Partageant les mêmes enthousiasmes littéraires et artistiques, tous les deux friands de "cette bonne pourriture, bien gratinée, bien faisandée", Lorrain et Huysmans furent très proches, comme le montre leur correspondance. On les verra ensemble aussi bien au Bal du Château-Rouge que chez Gustave Moreau. Suite à la conversion de Huysmans, les deux écrivains évolueront différemment et quelques malentendus précipiteront la fin de cette belle amitié.

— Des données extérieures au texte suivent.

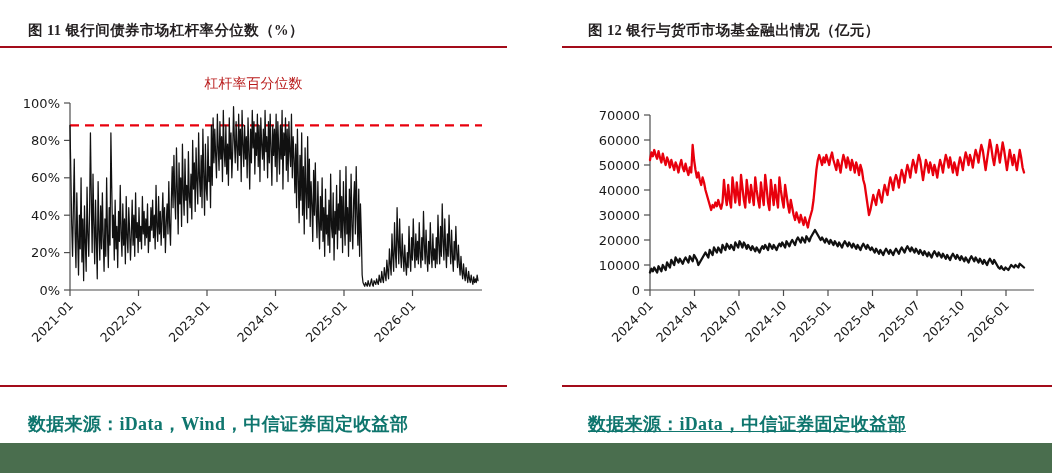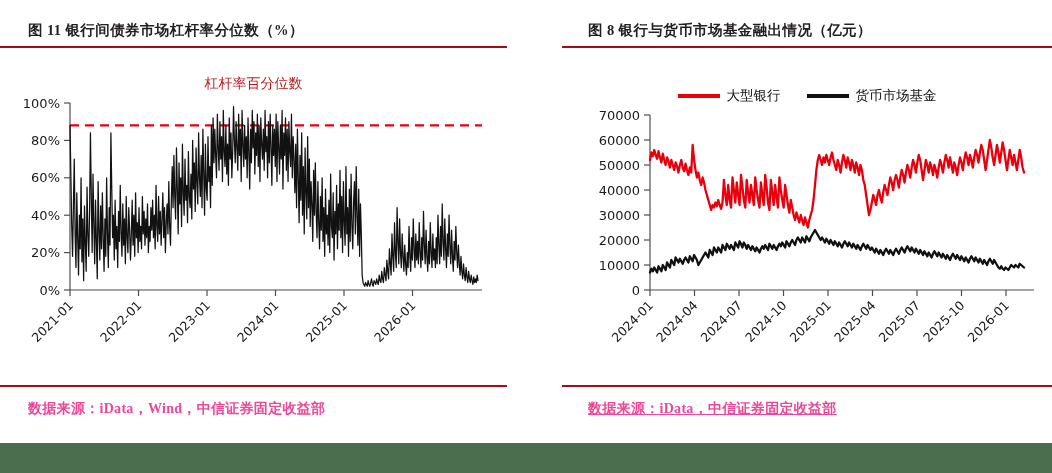"图 8 银行与货币市场基金融出情况（亿元）" div.fig-title { text: 8 -> 12 }
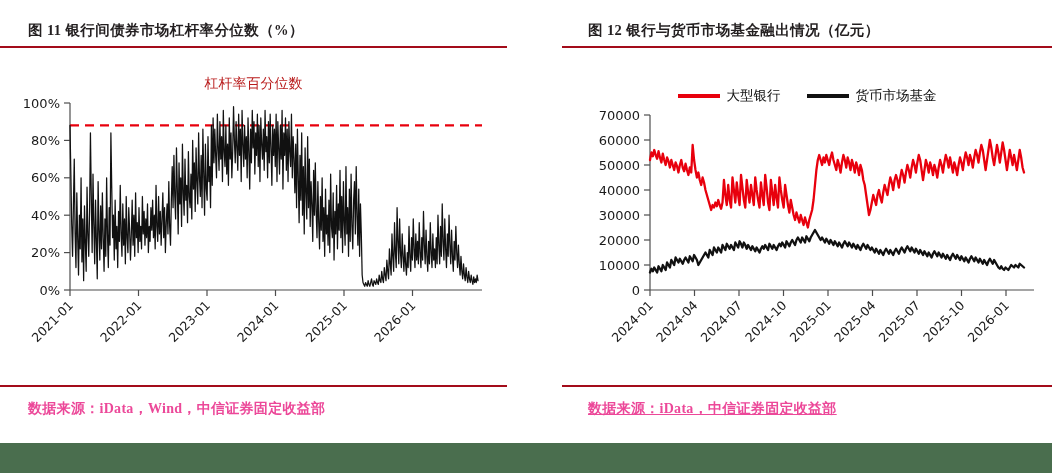"大型银行" div.legend { html: <div> <span> <span></span> <span>大型银行</span> </span> <span> <span></span> <span>货币市场基金</span> </span> </div> -> none }
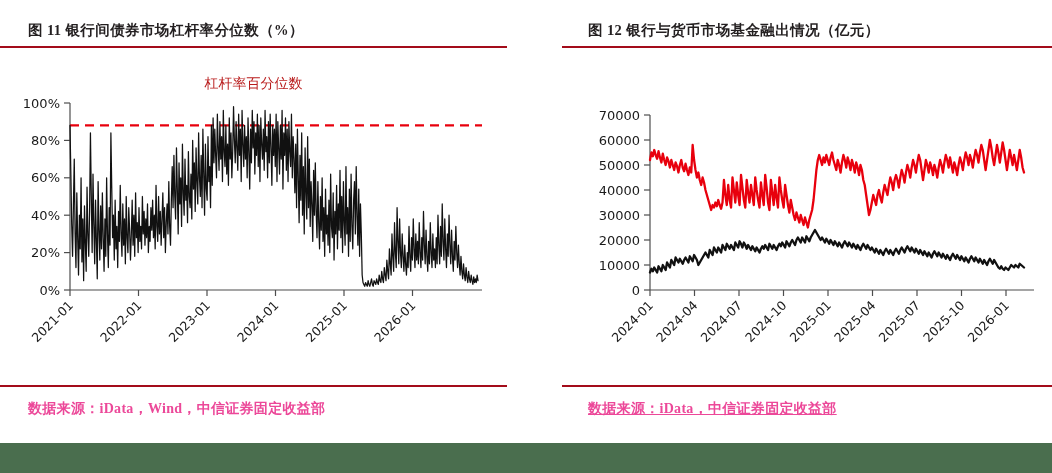"数据来源：iData，Wind，中信证券固定收益部" .source { color: #ec4899 -> #0f766e; font-size: 14px -> 18px; top: 400px -> 412px }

"[...] vos concepts diaboliques vous ont fait l'homme de talent que vous êtes. Cette dérogation aux règles infernales est inquiétante et je suis, cependant, assez peu charitable pour souhaiter qu'elle continue, car vos abominables livres sont délicieux et le pervers mal éteint qui est en moi ne peut pas ne point se délecter à ces savoureuses phrases de haute venaison encore décomposées par vos encens gâtés et vos poivres ! C'est du sambayon [sic] aux larmes d'âmes et au jus de fesses ; les Exili n'avaient pas trouvé de poisons plus parfumés et plus âcres : vous êtes le vrai monsieur Brinvilliers des âmes."
(LETTRE DE HUYSMANS A LORRAIN, 1893)
"Je crois très franchement que votre littérature reste le plus sérieux de mes vices [..] L'implacable notateur des typhoïdes d'âmes que vous faites."